Will you output the entries below exactly, skipping every image they contain?
[[ Given information, beginning ]]
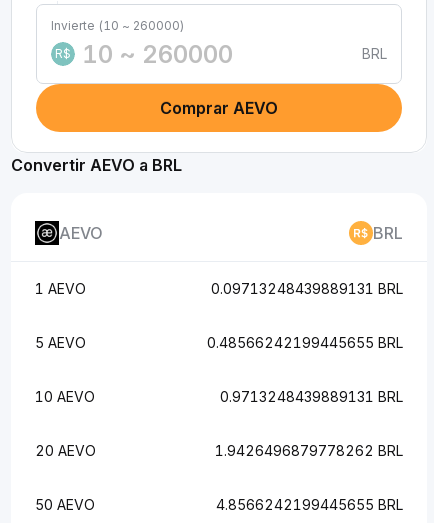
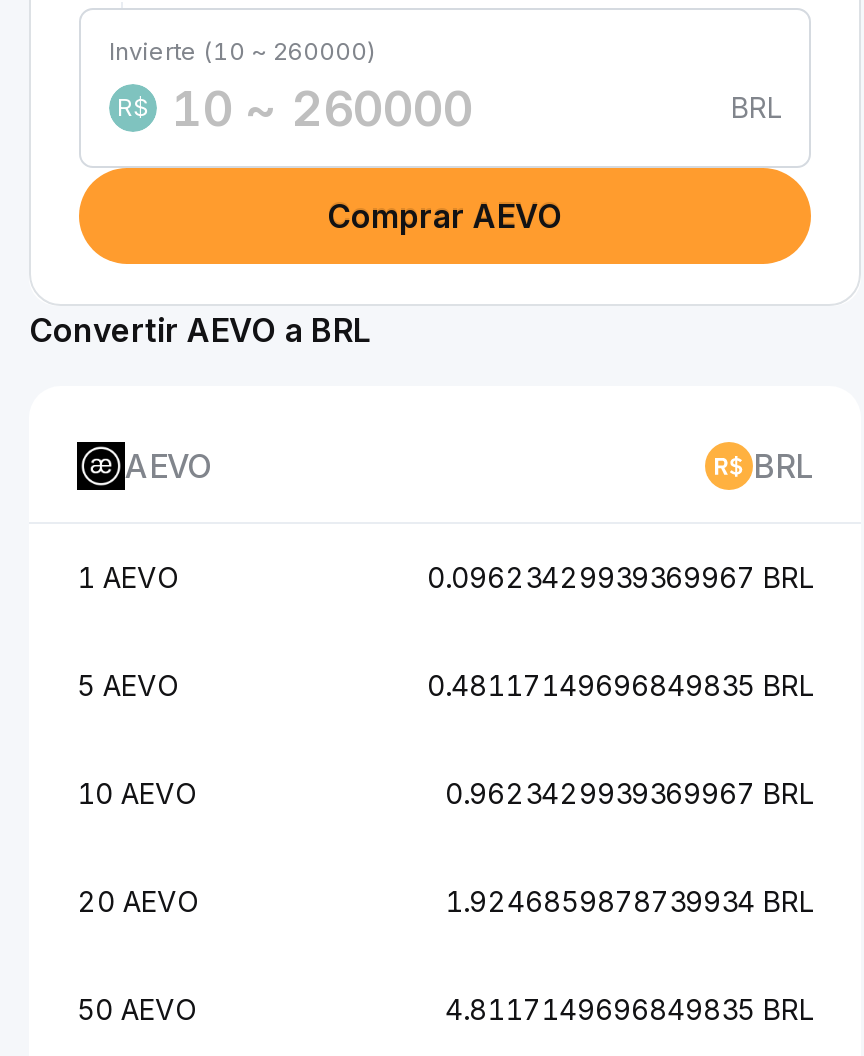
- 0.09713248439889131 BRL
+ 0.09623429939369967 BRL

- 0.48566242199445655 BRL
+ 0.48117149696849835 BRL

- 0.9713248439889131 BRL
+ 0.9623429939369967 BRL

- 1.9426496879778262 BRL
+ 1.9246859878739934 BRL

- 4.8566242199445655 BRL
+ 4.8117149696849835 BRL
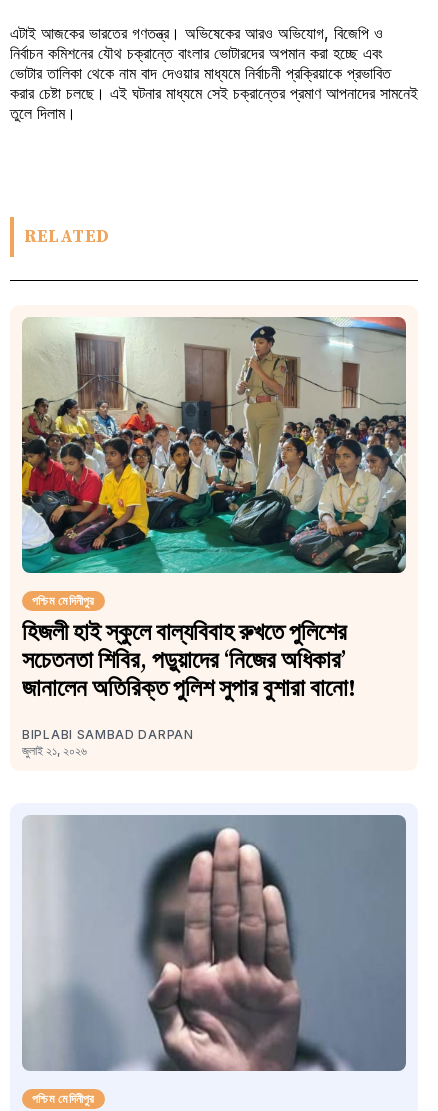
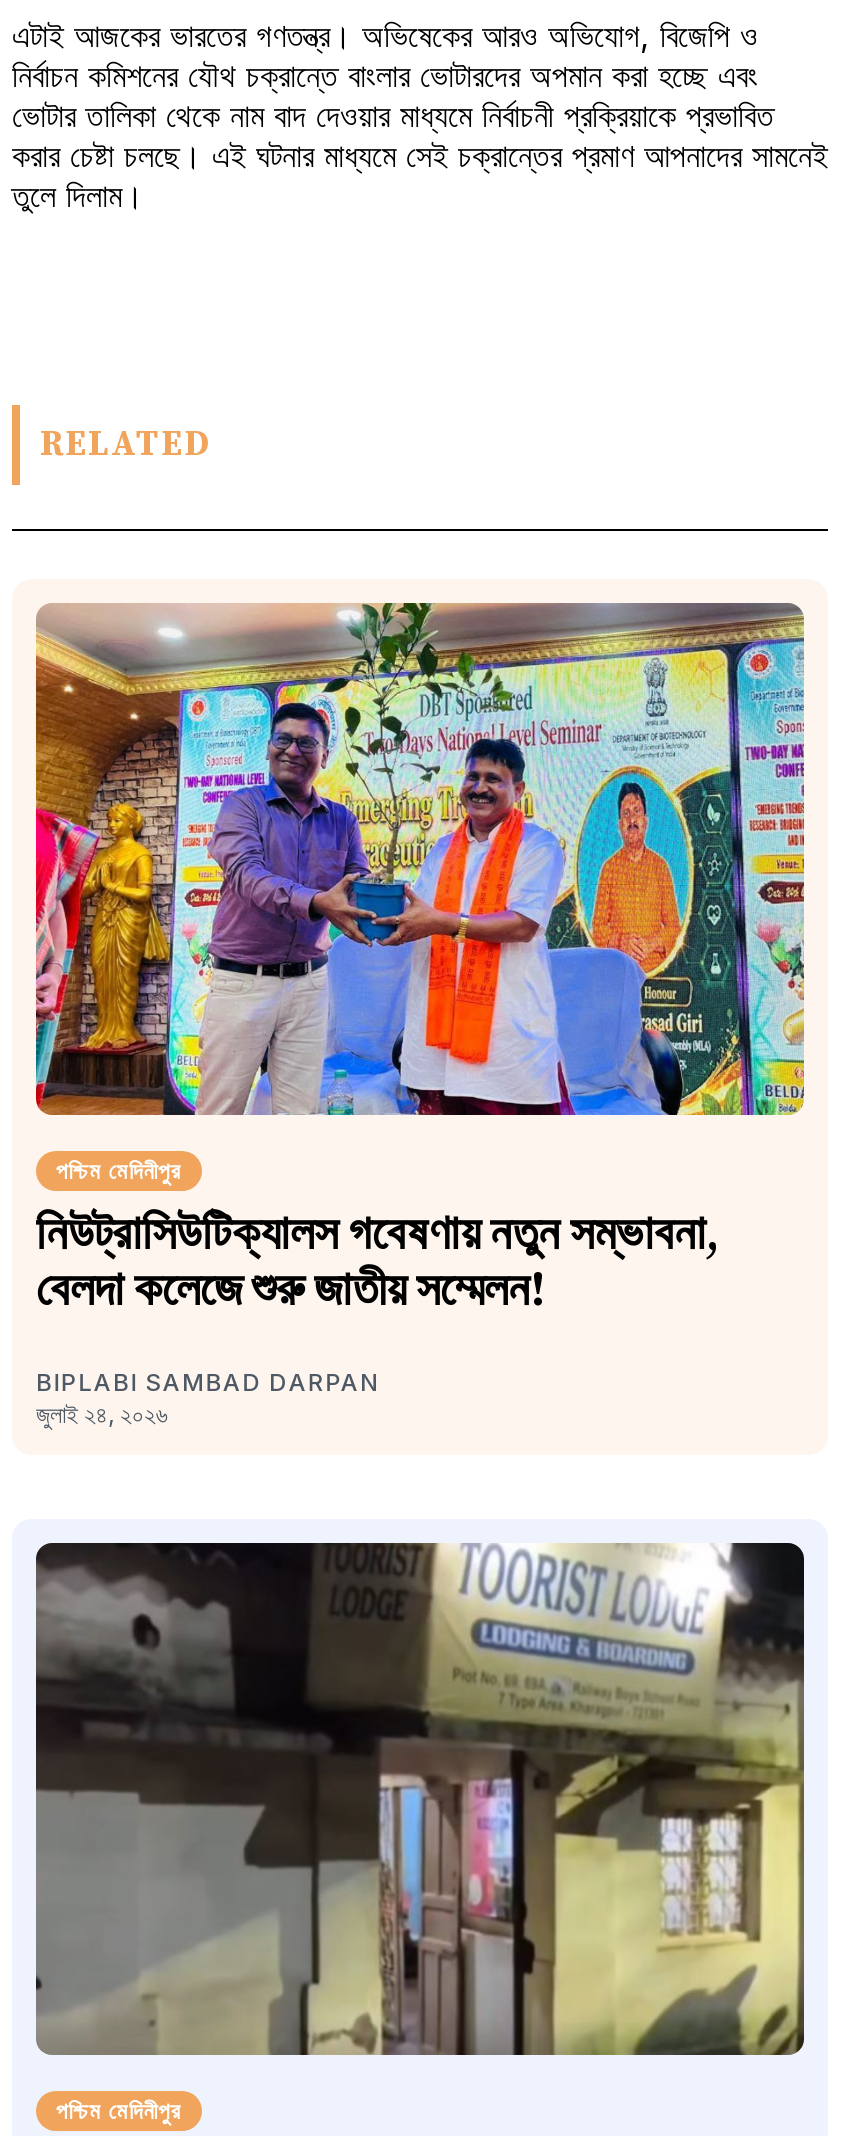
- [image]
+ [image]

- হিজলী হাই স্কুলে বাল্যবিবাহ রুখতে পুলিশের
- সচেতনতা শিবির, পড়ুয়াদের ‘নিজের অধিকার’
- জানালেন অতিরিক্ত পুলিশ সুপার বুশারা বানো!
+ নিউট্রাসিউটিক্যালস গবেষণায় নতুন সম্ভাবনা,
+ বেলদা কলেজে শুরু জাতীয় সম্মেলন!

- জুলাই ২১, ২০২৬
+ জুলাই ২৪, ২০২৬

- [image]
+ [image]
[[ Given information, end ]]
• _Reply to the exercise_:
- 0.09713248439889131 BRL
+ 0.09623429939369967 BRL

- 0.48566242199445655 BRL
+ 0.48117149696849835 BRL

- 0.9713248439889131 BRL
+ 0.9623429939369967 BRL

- 1.9426496879778262 BRL
+ 1.9246859878739934 BRL

- 4.8566242199445655 BRL
+ 4.8117149696849835 BRL
- [image]
+ [image]

- হিজলী হাই স্কুলে বাল্যবিবাহ রুখতে পুলিশের
- সচেতনতা শিবির, পড়ুয়াদের ‘নিজের অধিকার’
- জানালেন অতিরিক্ত পুলিশ সুপার বুশারা বানো!
+ নিউট্রাসিউটিক্যালস গবেষণায় নতুন সম্ভাবনা,
+ বেলদা কলেজে শুরু জাতীয় সম্মেলন!

- জুলাই ২১, ২০২৬
+ জুলাই ২৪, ২০২৬

- [image]
+ [image]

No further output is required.